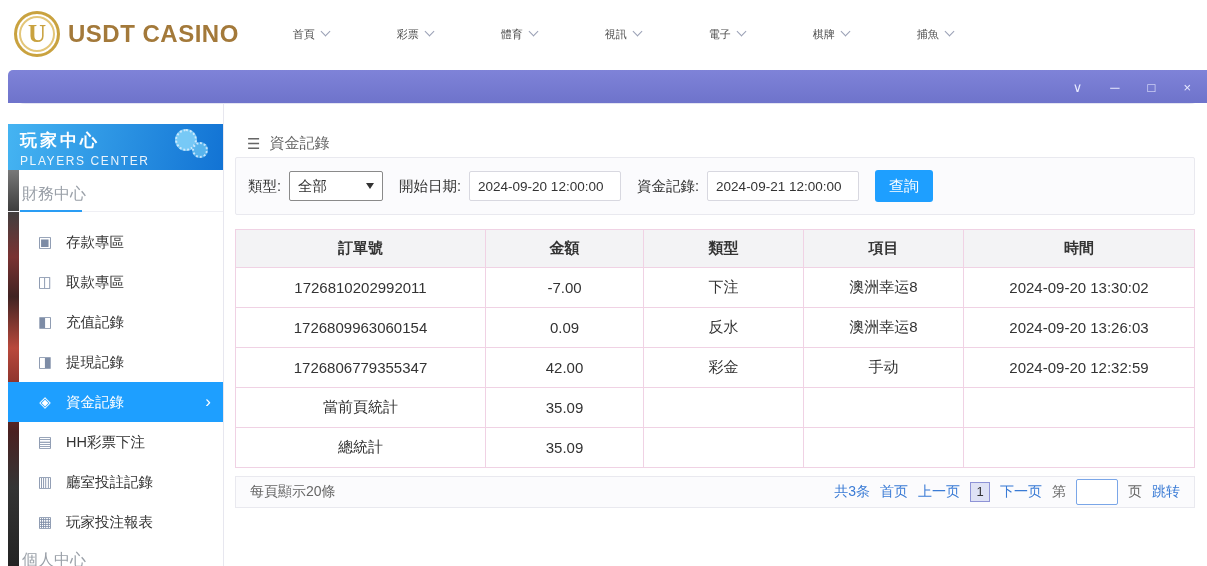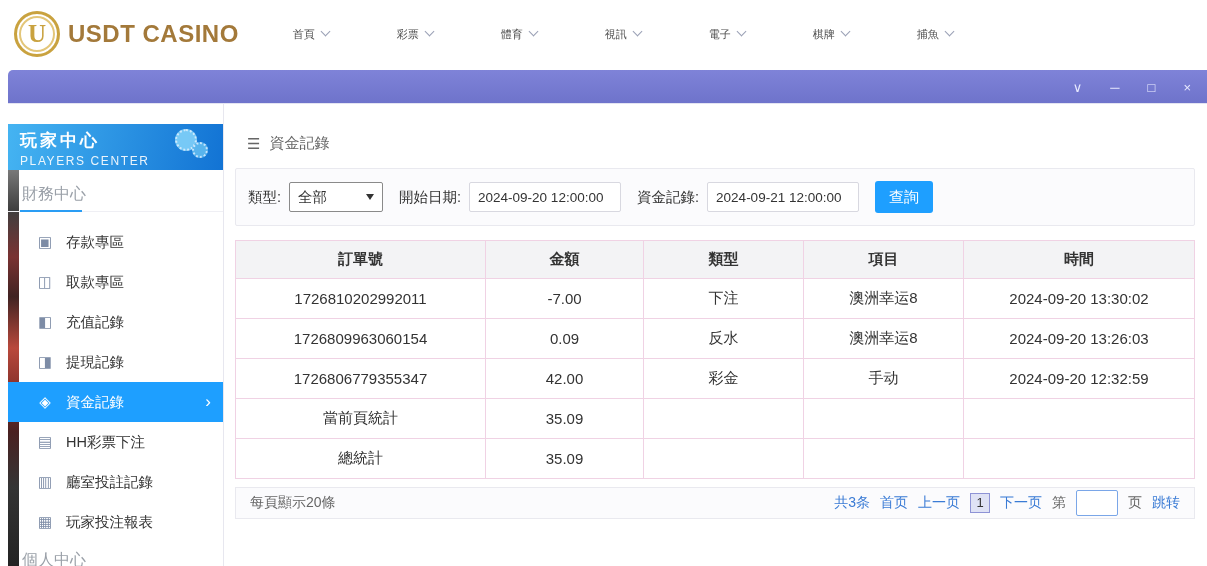--- a/index.html
+++ b/index.html
@@ -23,21 +23,21 @@
              transform:rotate(45deg); margin-top:-5px; }
 
   
   .window { position:absolute; top:70px; left:8px; right:0; bottom:0; }
   .titlebar { position:absolute; top:0; left:0; right:0; height:33px;
               background:linear-gradient(180deg,#7f83d8,var(--titlebar-purple,#6e73cb));
               border-top-left-radius:5px; display:flex; align-items:center; justify-content:flex-end;
               padding-right:16px; }
   .wctrl { color:#e9ebff; font-size:13px; margin-left:28px; cursor:pointer; line-height:1; }
   .window-body { position:absolute; top:33px; left:0; right:0; bottom:0; background:#fff;
-                 border-top:1px solid #e3e4f2; }
+                 border-top:1px solid #e3e4f2;border-radius:18px; }
 
   
   .sidebar { position:absolute; top:0; left:0; width:216px; height:100%; background:#fff;
              border-right:1px solid #e7e7ef; }
   .photo-strip { position:absolute; top:66px; bottom:0; left:0; width:11px; opacity:.92;
       background:linear-gradient(180deg,#6d6d6d 0%,#2e2e2e 10%,#6e2020 22%,#30100f 32%,
                  #b3392b 45%,#7e2018 55%,#3a0d0d 66%,#232323 80%,#101010 100%); }
   .sidebar-header { position:absolute; top:20px; left:0; width:100%; height:46px; z-index:1;
       background:linear-gradient(100deg,var(--sidebar-gradient-start,#45b4f2),var(--sidebar-gradient-end,#1273d4));
       color:#fff; padding:5px 12px; }
@@ -59,21 +59,21 @@
   .side-item.active { background:var(--accent-blue,#1e9fff); color:#fff; z-index:1; }
   .side-item.active .s-icon { color:#fff; }
   .s-arrow { display:none; position:absolute; right:12px; color:#fff; font-size:17px; }
   .side-item.active .s-arrow { display:block; }
 
   
   .content { position:absolute; top:0; left:217px; right:0; bottom:0; padding:0 12px 0 10px; background:#fff; }
   .breadcrumb { margin:30px 0 0 12px; display:flex; align-items:center; gap:9px; color:#666; font-size:15px; }
   .bc-icon { font-size:15px; color:#666; cursor:pointer; }
 
-  .filterbar { margin-top:15px; height:58px; border:1px solid #e9e9ef; background:#fbfbfd;
+  .filterbar { margin-top:4px; height:58px; border:1px solid #e9e9ef; background:#fbfbfd;
                border-radius:2px; display:flex; align-items:center; padding:0 12px;
                font-size:14.5px; color:#333; }
   .f-label { margin-right:8px; white-space:nowrap; }
   .select { width:94px; height:30px; border:1px solid #8a8a8a; border-radius:2px; background:#fff;
             display:flex; align-items:center; justify-content:space-between; padding:0 8px;
             cursor:pointer; margin-right:16px; }
   .sel-arrow { width:0; height:0; border-left:4.5px solid transparent; border-right:4.5px solid transparent;
                border-top:6px solid #333; }
   .f-input { width:152px; height:30px; border:1px solid #d8d8e0; border-radius:2px; padding:0 8px;
              font-size:13.5px; color:#333; font-family:inherit; margin-right:16px; }

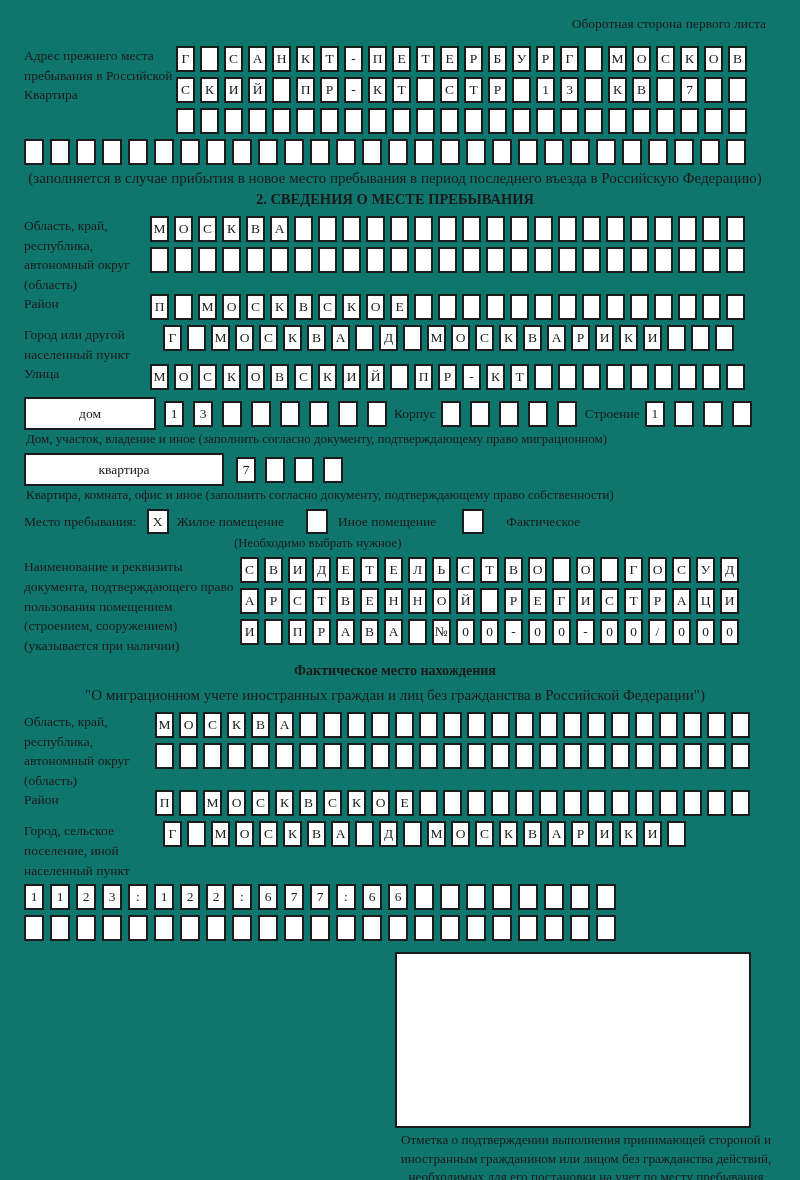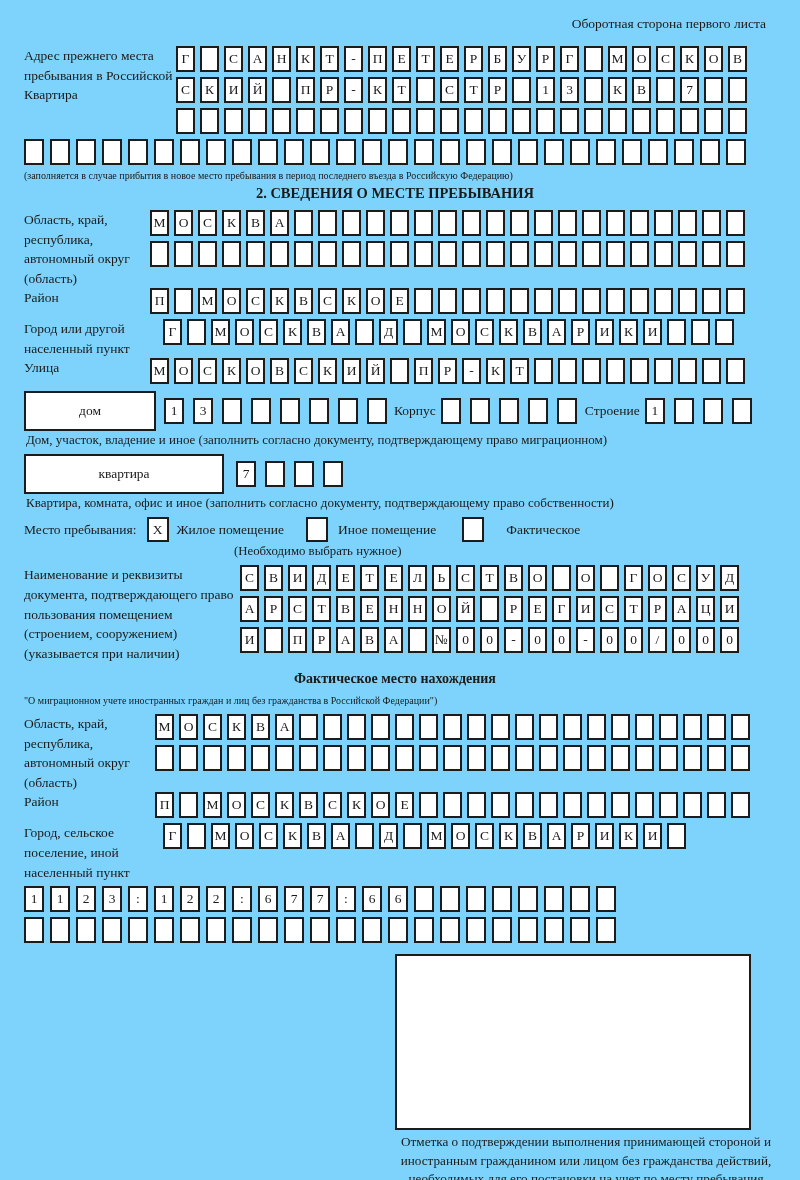--- a/index.html
+++ b/index.html
@@ -1,20 +1,20 @@
 <!DOCTYPE html>
 <html><head>
 <meta charset="utf-8">
 <style>
   * { margin:0; padding:0; box-sizing:border-box; }
   html,body { background:#ffffff; }
   .page {
     position:relative;
     width:800px; height:1180px;
-    background:#7dd3fc;
+    background:#0f766e;
     color:#1a1a1a;
     font-family:"Liberation Serif", serif;
     padding:16px 34px 10px 24px;
     overflow:hidden;
   }
   .hdr { text-align:right; font-size:13.5px; margin-bottom:14px; }
   .field { display:flex; align-items:flex-start; }
   .flabel { font-size:13.5px; line-height:1.45; flex:0 0 auto; }
   .rows { flex:0 0 auto; }
   .row { display:flex; gap:5px; margin-bottom:5px; }
@@ -23,27 +23,27 @@
   .cell {
     width:19px; height:26px;
     border:2px solid #1c1c1c;
     display:inline-flex; align-items:center; justify-content:center;
     font-size:13.5px; font-family:"Liberation Serif", serif;
     flex:0 0 auto; background:#fff;
   }
   .row.big .cell { width:20px; }
   .row.wide .cell { width:20px; }
   .named-rect {
-    height:40px; border:2px solid #1c1c1c;
+    height:33px; border:2px solid #1c1c1c;
     display:inline-flex; align-items:center; justify-content:center;
     font-size:13.5px; flex:0 0 auto; background:#fff;
   }
   .caption { font-size:13px; margin:1px 0 6px 2px; }
   .sect-title { font-weight:bold; font-size:14.5px; text-align:center; margin:4px 0 8px 0; }
-  .note { font-size:10px; margin-bottom:4px; }
+  .note { font-size:15px; text-align:center; margin-bottom:4px; }
   .inline-row { display:flex; align-items:center; margin-top:4px; }
   .cbox {
     width:22px; height:25px; border:2px solid #1c1c1c;
     display:inline-flex; align-items:center; justify-content:center;
     font-size:13.5px; flex:0 0 auto; background:#fff;
   }
   .opt-label { font-size:13.5px; }
   .stamp-box {
     border:2px solid #1c1c1c; background:#fff;
     width:356px; height:176px;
---
*Exercise instructions*.
What you return should match the material word for word, apart from the pictures.

*Solution to this exercise*.
--- a/index.html
+++ b/index.html
@@ -23,21 +23,21 @@
              transform:rotate(45deg); margin-top:-5px; }
 
   
   .window { position:absolute; top:70px; left:8px; right:0; bottom:0; }
   .titlebar { position:absolute; top:0; left:0; right:0; height:33px;
               background:linear-gradient(180deg,#7f83d8,var(--titlebar-purple,#6e73cb));
               border-top-left-radius:5px; display:flex; align-items:center; justify-content:flex-end;
               padding-right:16px; }
   .wctrl { color:#e9ebff; font-size:13px; margin-left:28px; cursor:pointer; line-height:1; }
   .window-body { position:absolute; top:33px; left:0; right:0; bottom:0; background:#fff;
-                 border-top:1px solid #e3e4f2; }
+                 border-top:1px solid #e3e4f2;border-radius:18px; }
 
   
   .sidebar { position:absolute; top:0; left:0; width:216px; height:100%; background:#fff;
              border-right:1px solid #e7e7ef; }
   .photo-strip { position:absolute; top:66px; bottom:0; left:0; width:11px; opacity:.92;
       background:linear-gradient(180deg,#6d6d6d 0%,#2e2e2e 10%,#6e2020 22%,#30100f 32%,
                  #b3392b 45%,#7e2018 55%,#3a0d0d 66%,#232323 80%,#101010 100%); }
   .sidebar-header { position:absolute; top:20px; left:0; width:100%; height:46px; z-index:1;
       background:linear-gradient(100deg,var(--sidebar-gradient-start,#45b4f2),var(--sidebar-gradient-end,#1273d4));
       color:#fff; padding:5px 12px; }
@@ -59,21 +59,21 @@
   .side-item.active { background:var(--accent-blue,#1e9fff); color:#fff; z-index:1; }
   .side-item.active .s-icon { color:#fff; }
   .s-arrow { display:none; position:absolute; right:12px; color:#fff; font-size:17px; }
   .side-item.active .s-arrow { display:block; }
 
   
   .content { position:absolute; top:0; left:217px; right:0; bottom:0; padding:0 12px 0 10px; background:#fff; }
   .breadcrumb { margin:30px 0 0 12px; display:flex; align-items:center; gap:9px; color:#666; font-size:15px; }
   .bc-icon { font-size:15px; color:#666; cursor:pointer; }
 
-  .filterbar { margin-top:15px; height:58px; border:1px solid #e9e9ef; background:#fbfbfd;
+  .filterbar { margin-top:4px; height:58px; border:1px solid #e9e9ef; background:#fbfbfd;
                border-radius:2px; display:flex; align-items:center; padding:0 12px;
                font-size:14.5px; color:#333; }
   .f-label { margin-right:8px; white-space:nowrap; }
   .select { width:94px; height:30px; border:1px solid #8a8a8a; border-radius:2px; background:#fff;
             display:flex; align-items:center; justify-content:space-between; padding:0 8px;
             cursor:pointer; margin-right:16px; }
   .sel-arrow { width:0; height:0; border-left:4.5px solid transparent; border-right:4.5px solid transparent;
                border-top:6px solid #333; }
   .f-input { width:152px; height:30px; border:1px solid #d8d8e0; border-radius:2px; padding:0 8px;
              font-size:13.5px; color:#333; font-family:inherit; margin-right:16px; }

--- a/index.html
+++ b/index.html
@@ -1,20 +1,20 @@
 <!DOCTYPE html>
 <html><head>
 <meta charset="utf-8">
 <style>
   * { margin:0; padding:0; box-sizing:border-box; }
   html,body { background:#ffffff; }
   .page {
     position:relative;
     width:800px; height:1180px;
-    background:#7dd3fc;
+    background:#0f766e;
     color:#1a1a1a;
     font-family:"Liberation Serif", serif;
     padding:16px 34px 10px 24px;
     overflow:hidden;
   }
   .hdr { text-align:right; font-size:13.5px; margin-bottom:14px; }
   .field { display:flex; align-items:flex-start; }
   .flabel { font-size:13.5px; line-height:1.45; flex:0 0 auto; }
   .rows { flex:0 0 auto; }
   .row { display:flex; gap:5px; margin-bottom:5px; }
@@ -23,27 +23,27 @@
   .cell {
     width:19px; height:26px;
     border:2px solid #1c1c1c;
     display:inline-flex; align-items:center; justify-content:center;
     font-size:13.5px; font-family:"Liberation Serif", serif;
     flex:0 0 auto; background:#fff;
   }
   .row.big .cell { width:20px; }
   .row.wide .cell { width:20px; }
   .named-rect {
-    height:40px; border:2px solid #1c1c1c;
+    height:33px; border:2px solid #1c1c1c;
     display:inline-flex; align-items:center; justify-content:center;
     font-size:13.5px; flex:0 0 auto; background:#fff;
   }
   .caption { font-size:13px; margin:1px 0 6px 2px; }
   .sect-title { font-weight:bold; font-size:14.5px; text-align:center; margin:4px 0 8px 0; }
-  .note { font-size:10px; margin-bottom:4px; }
+  .note { font-size:15px; text-align:center; margin-bottom:4px; }
   .inline-row { display:flex; align-items:center; margin-top:4px; }
   .cbox {
     width:22px; height:25px; border:2px solid #1c1c1c;
     display:inline-flex; align-items:center; justify-content:center;
     font-size:13.5px; flex:0 0 auto; background:#fff;
   }
   .opt-label { font-size:13.5px; }
   .stamp-box {
     border:2px solid #1c1c1c; background:#fff;
     width:356px; height:176px;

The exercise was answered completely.